Took Zoey in for her final distemper booster yesterday. Everything is looking good health wise. All her puppy teeth are now gone. She weighed 44.5 lbs. She has really filled out the last couple weeks. The vet commented on how muscular she felt. He also said she is going to be a big girl. Next vet appt. will be to get her spayed, which we are planning on waiting a couple months yet per our breeders instructions. 

Haven't seen too much in this thread from others, how are everyone else's fur babies doing?


----------



## texasx96 (Mar 13, 2013)

Rowdy is doing great. He is about 5.5 Months (I put the wrong Birth date in the counter below and am too lazy to fix it) and weighs about 45 lbs. I found a pond near the dog park in Midland, TX where he can do some swimming. He swims a lot faster than just a month ago when he started. He is still teething. He scares people at the dog park sometimes because their dogs get blood all over them. 

I live near Houston, but I come to Midland (about an 8 hour drive) a week or two out of the month, where I have an apartment.
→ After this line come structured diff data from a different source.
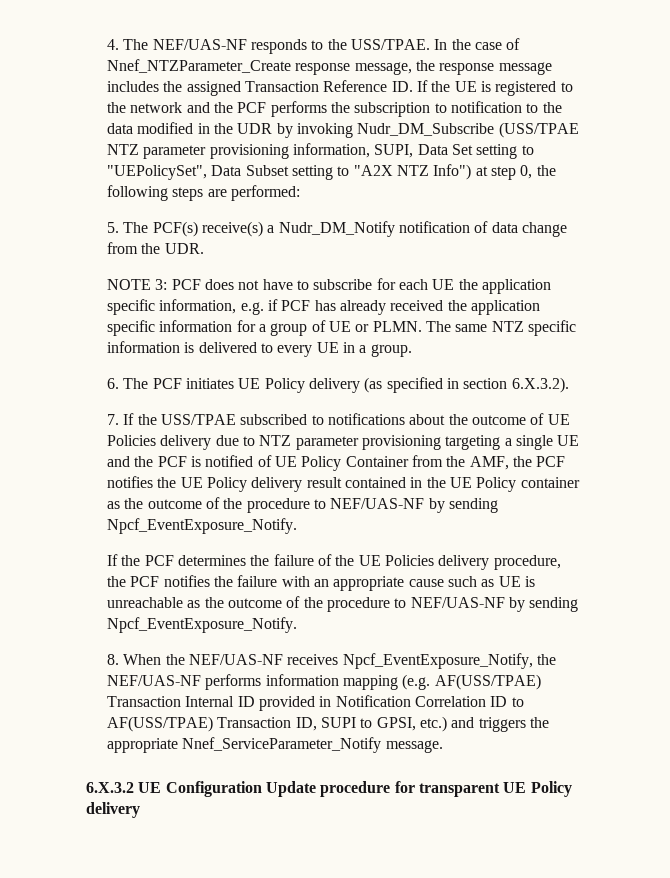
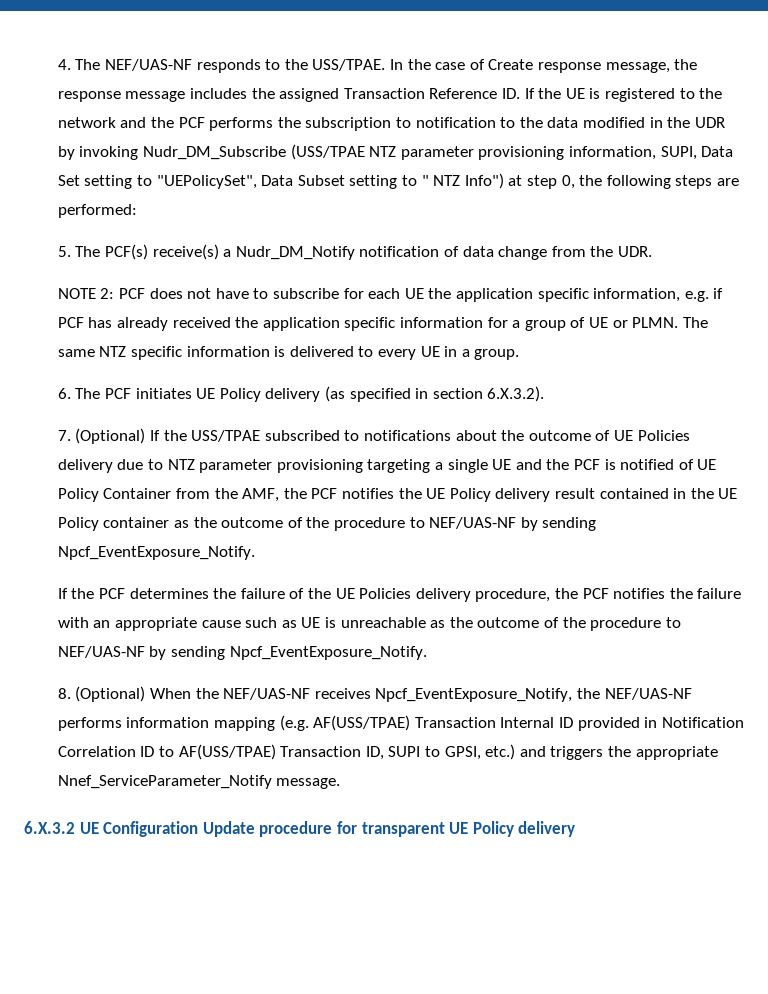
- In the case of Nnef_NTZParameter_Create response message, the response message includes the assigned Transaction Reference ID. If the UE is registered to the network and the PCF performs the subscription to notification to the data modified in the UDR by invoking Nudr_DM_Subscribe (USS/TPAE NTZ parameter provisioning information, SUPI, Data Set setting to "UEPolicySet", Data Subset setting to "A2X NTZ Info") at step 0, the following steps are performed:
+ In the case of Create response message, the response message includes the assigned Transaction Reference ID. If the UE is registered to the network and the PCF performs the subscription to notification to the data modified in the UDR by invoking Nudr_DM_Subscribe (USS/TPAE NTZ parameter provisioning information, SUPI, Data Set setting to "UEPolicySet", Data Subset setting to " NTZ Info") at step 0, the following steps are performed:
- NOTE 3: PCF does not have to subscribe for each UE the application specific information, e.g. if PCF has already received the application specific information for a group of UE or PLMN.
+ NOTE 2: PCF does not have to subscribe for each UE the application specific information, e.g. if PCF has already received the application specific information for a group of UE or PLMN.
- 7. If the USS/TPAE subscribed to notifications about the outcome of UE Policies delivery due to NTZ parameter provisioning targeting a single UE and the PCF is notified of UE Policy Container from the AMF, the PCF notifies the UE Policy delivery result contained in the UE Policy container as the outcome of the procedure to NEF/UAS-NF by sending Npcf_EventExposure_Notify.
+ 7. (Optional) If the USS/TPAE subscribed to notifications about the outcome of UE Policies delivery due to NTZ parameter provisioning targeting a single UE and the PCF is notified of UE Policy Container from the AMF, the PCF notifies the UE Policy delivery result contained in the UE Policy container as the outcome of the procedure to NEF/UAS-NF by sending Npcf_EventExposure_Notify.
- 8. When the NEF/UAS-NF receives Npcf_EventExposure_Notify, the NEF/UAS-NF performs information mapping (e.g. AF(USS/TPAE) Transaction Internal ID provided in Notification Correlation ID to AF(USS/TPAE) Transaction ID, SUPI to GPSI, etc.) and triggers the appropriate Nnef_ServiceParameter_Notify message.
+ 8. (Optional) When the NEF/UAS-NF receives Npcf_EventExposure_Notify, the NEF/UAS-NF performs information mapping (e.g. AF(USS/TPAE) Transaction Internal ID provided in Notification Correlation ID to AF(USS/TPAE) Transaction ID, SUPI to GPSI, etc.) and triggers the appropriate Nnef_ServiceParameter_Notify message.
Rowdy is great at riding in the car now that he's had lots of practice. I let Rowdy sleep on the bed at night instead of putting him in the crate, and he does great. 

So, I figured, _Hey I'll just confine him to the bedroom during the day instead of crating him. I think that he can handle it._

Well, I came home at lunch to take him out and.......

The bed was covered in poop. So, I'm thinking that he isn't quite ready for that much freedom when he's on his own. On the bright side.....New Sheets!


----------



## Emz (Feb 25, 2013)

Samson is almost completly puppy tooth free. Just waiting in the canines now...they are taking a while!
He just started his second class in beginner classes  and hes ahead of everyone! Very proud, it pays off to train at home lol
He is only 35 pounds at almost 5 months. Not sure if we are just waiting on a growth spurt, or if hes growing slowely. He isnt fat or thin but i think his hip bones stick out a bit to much....he does have good muscle tone comming now though. 
We are loving him like crazy, cant imagine our house without the little land shark!


----------



## GPHusker (Mar 14, 2013)

texasx96 said:


> Rowdy is doing great. He is about 5.5 Months (I put the wrong Birth date in the counter below and am too lazy to fix it) and weighs about 45 lbs. I found a pond near the dog park in Midland, TX where he can do some swimming. He swims a lot faster than just a month ago when he started. He is still teething. He scares people at the dog park sometimes because their dogs get blood all over them.
> 
> I live near Houston, but I come to Midland (about an 8 hour drive) a week or two out of the month, where I have an apartment. Rowdy is great at riding in the car now that he's had lots of practice. I let Rowdy sleep on the bed at night instead of putting him in the crate, and he does great.
> 
> ...


OMG! That sounds nasty. I don't think I trust Zoey that much yet either. The past several days we have been leaving her outside during the day because we are selling our house and have had showings. Feel bad, but she really loves outside and nobody is home anyway.


----------



## GPHusker (Mar 14, 2013)

Emz said:


> Samson is almost completly puppy tooth free. Just waiting in the canines now...they are taking a while!
> He just started his second class in beginner classes  and hes ahead of everyone! Very proud, it pays off to train at home lol
> He is only 35 pounds at almost 5 months. Not sure if we are just waiting on a growth spurt, or if hes growing slowely. He isnt fat or thin but i think his hip bones stick out a bit to much....he does have good muscle tone comming now though.
> We are loving him like crazy, cant imagine our house without the little land shark!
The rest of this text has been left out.